# YOUR OBJECTIVE:
Set down all of the entries below word for word, with the pictures left out.

[SUPPLIED RECORDS Boundary: Start]

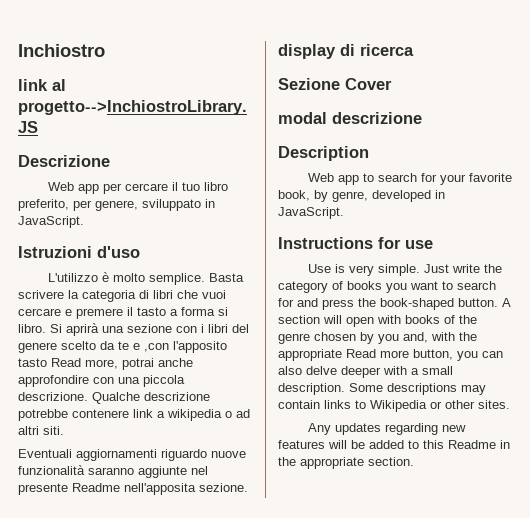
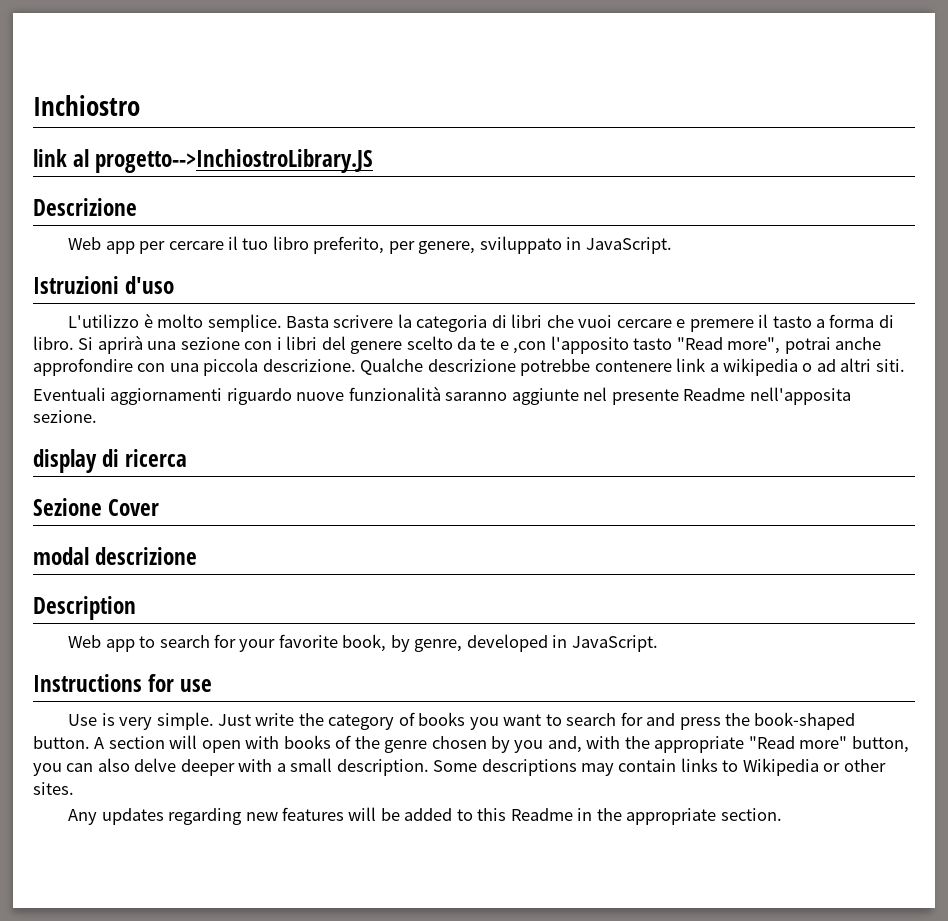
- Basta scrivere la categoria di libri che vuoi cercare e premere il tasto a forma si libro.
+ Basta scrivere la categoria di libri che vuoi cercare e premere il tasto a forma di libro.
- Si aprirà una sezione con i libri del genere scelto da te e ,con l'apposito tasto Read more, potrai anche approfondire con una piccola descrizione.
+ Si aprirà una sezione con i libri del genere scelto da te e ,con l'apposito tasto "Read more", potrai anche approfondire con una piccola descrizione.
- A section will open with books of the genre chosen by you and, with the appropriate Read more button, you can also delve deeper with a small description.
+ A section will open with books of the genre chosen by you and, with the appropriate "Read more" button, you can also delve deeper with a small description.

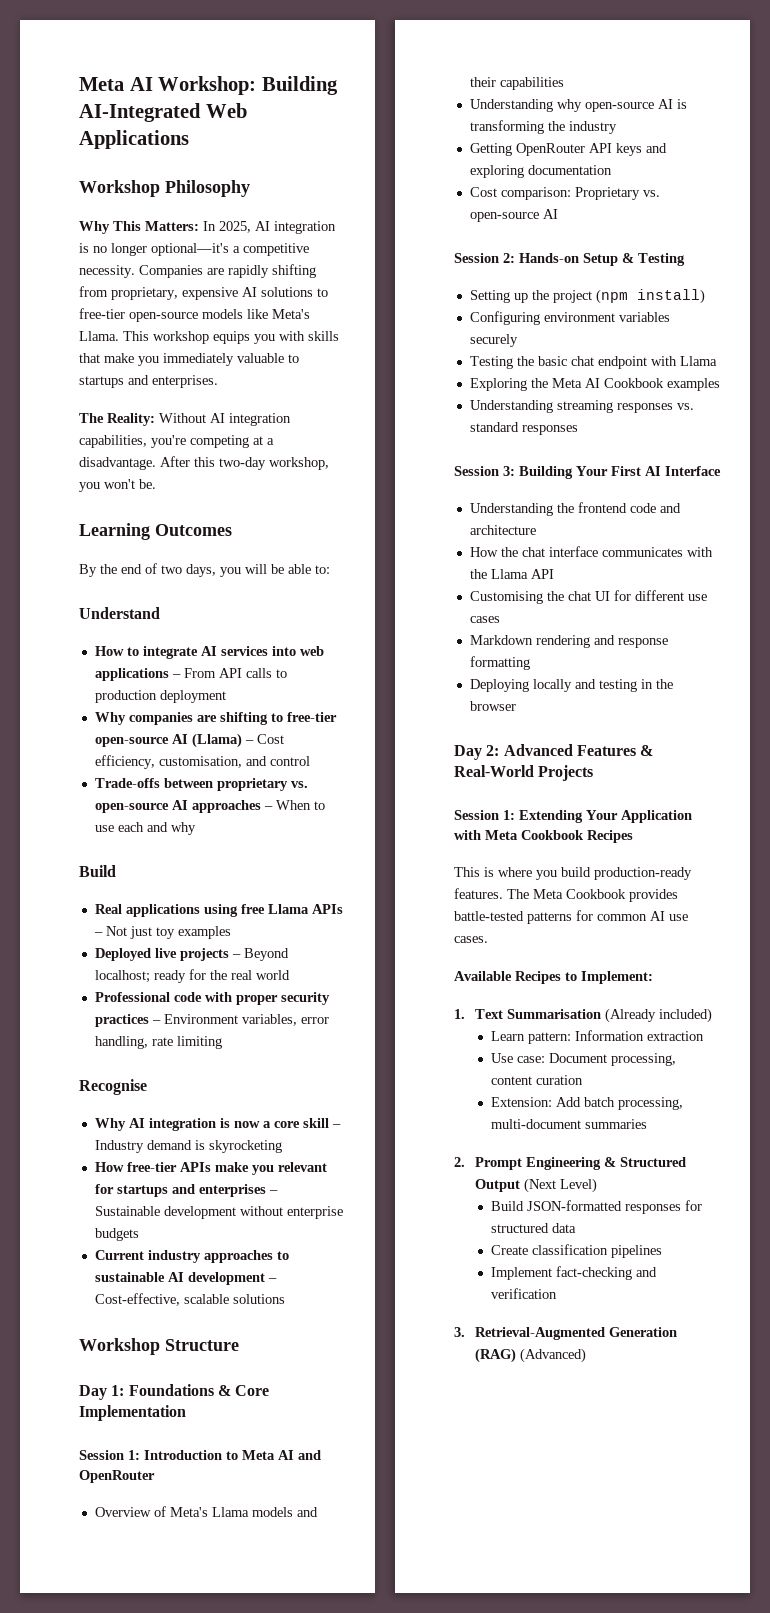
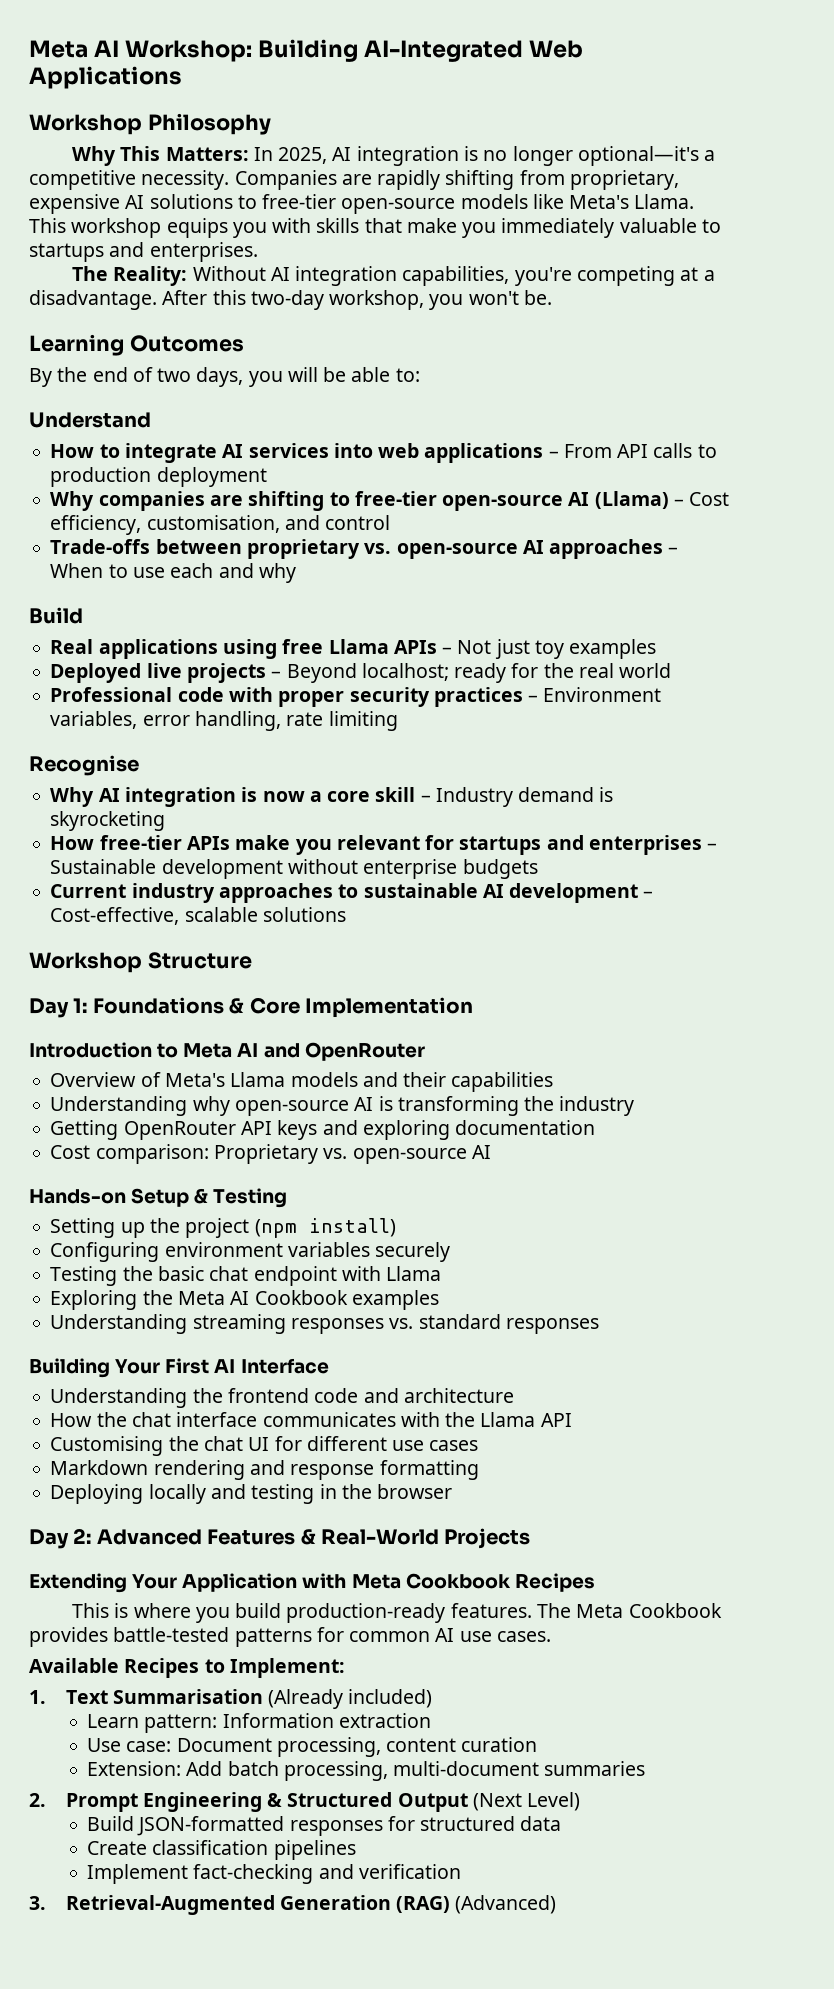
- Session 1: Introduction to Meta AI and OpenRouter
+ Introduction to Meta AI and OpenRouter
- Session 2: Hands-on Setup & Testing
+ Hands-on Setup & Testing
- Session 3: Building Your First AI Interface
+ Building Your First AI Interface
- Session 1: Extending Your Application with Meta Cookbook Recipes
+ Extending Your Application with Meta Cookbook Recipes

[SUPPLIED RECORDS Boundary: End]

# EXERCISE ANSWER:
- Basta scrivere la categoria di libri che vuoi cercare e premere il tasto a forma si libro.
+ Basta scrivere la categoria di libri che vuoi cercare e premere il tasto a forma di libro.
- Si aprirà una sezione con i libri del genere scelto da te e ,con l'apposito tasto Read more, potrai anche approfondire con una piccola descrizione.
+ Si aprirà una sezione con i libri del genere scelto da te e ,con l'apposito tasto "Read more", potrai anche approfondire con una piccola descrizione.
- A section will open with books of the genre chosen by you and, with the appropriate Read more button, you can also delve deeper with a small description.
+ A section will open with books of the genre chosen by you and, with the appropriate "Read more" button, you can also delve deeper with a small description.

- Session 1: Introduction to Meta AI and OpenRouter
+ Introduction to Meta AI and OpenRouter
- Session 2: Hands-on Setup & Testing
+ Hands-on Setup & Testing
- Session 3: Building Your First AI Interface
+ Building Your First AI Interface
- Session 1: Extending Your Application with Meta Cookbook Recipes
+ Extending Your Application with Meta Cookbook Recipes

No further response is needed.